Others tie the trend to attorneys who go to state courts in hopes of leading the case as the first plaintiff to file.
Some plaintiffs’ counsel take a dim view of the trend, saying it bogs down the system and can create chaos among the legal teams working for shareholders.
“There’s nothing inherently wrong with a shareholder suing a company in its hometown,” said Mark Lebovitch, of law firm Bernstein Litowitz Berger & Grossmann LLP. “But competing multijurisdiction cases of this kind can undermine each other, harming the interests of shareholders.”
Delaware judges say parallel cases can drive down settlements for investors as companies’ lawyers pit plaintiffs against one another. The phenomenon has led to plaintiffs in different courts opposing each other’s settlements.

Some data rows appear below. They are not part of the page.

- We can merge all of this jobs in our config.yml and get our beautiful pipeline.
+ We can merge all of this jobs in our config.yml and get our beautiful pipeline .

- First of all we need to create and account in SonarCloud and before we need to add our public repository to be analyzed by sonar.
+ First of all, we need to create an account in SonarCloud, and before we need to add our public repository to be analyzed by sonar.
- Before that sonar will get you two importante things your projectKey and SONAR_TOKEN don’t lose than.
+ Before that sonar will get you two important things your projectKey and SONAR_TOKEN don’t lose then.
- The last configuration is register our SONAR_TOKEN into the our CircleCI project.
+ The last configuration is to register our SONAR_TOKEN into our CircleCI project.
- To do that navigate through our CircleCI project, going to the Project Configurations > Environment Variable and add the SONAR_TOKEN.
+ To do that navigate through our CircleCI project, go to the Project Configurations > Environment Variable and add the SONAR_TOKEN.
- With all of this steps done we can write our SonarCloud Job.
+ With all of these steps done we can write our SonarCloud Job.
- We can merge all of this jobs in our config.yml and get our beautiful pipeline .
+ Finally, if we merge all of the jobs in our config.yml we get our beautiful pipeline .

“From the plaintiffs’ side, it’s a tax,” said Stuart Grant, a shareholder lawyer at law firm Grant & Eisenhofer P.A. in Wilmington. “All the cases filed want to share the attorneys’ fees despite the fact they didn’t do any work.”
Other attorneys downplay the problem and argue the “exclusive forum” measures allow companies to shop for a friendly court while denying the same right to shareholders. They note there have been few if any instances where two courts applied Delaware law differently in the same case.
“I think it’s an overreaction to really a nonexistent concern,” said George C. Aguilar, of law firm Robbins Umeda LLP in San Diego.
The number of companies with exclusive forum provisions has jumped from two to more than 80 since March 2010, when Delaware Chancery Judge Travis Laster suggested in a legal opinion that if directors and stockholders want a particular court then companies should try to put the provision in their charters.
The change has not been without problems. Earlier this year a federal judge in California refused to move a lawsuit involving Oracle Corp ORCL.O to Delaware because the directors, the defendants in the lawsuit, changed the bylaws without a shareholder vote.
Only four companies have had shareholder votes on the matter. Life Technologies Corp (LIFE.O) tied it to corporate governance changes that won an endorsement from Institutional Shareholder Services, which advises pension funds on proxy votes. It passed easily.
Allstate shareholders, though, shot down the proposal on Tuesday, and the provision passed with only slim majorities at DirecTV DTV.O Altera Corp ALTR.O. ISS opposed the measure at all three. It said the proposal was still so new it was continuing to study it.
Lebovitch said it was telling that so few companies have put the issue to a shareholder vote.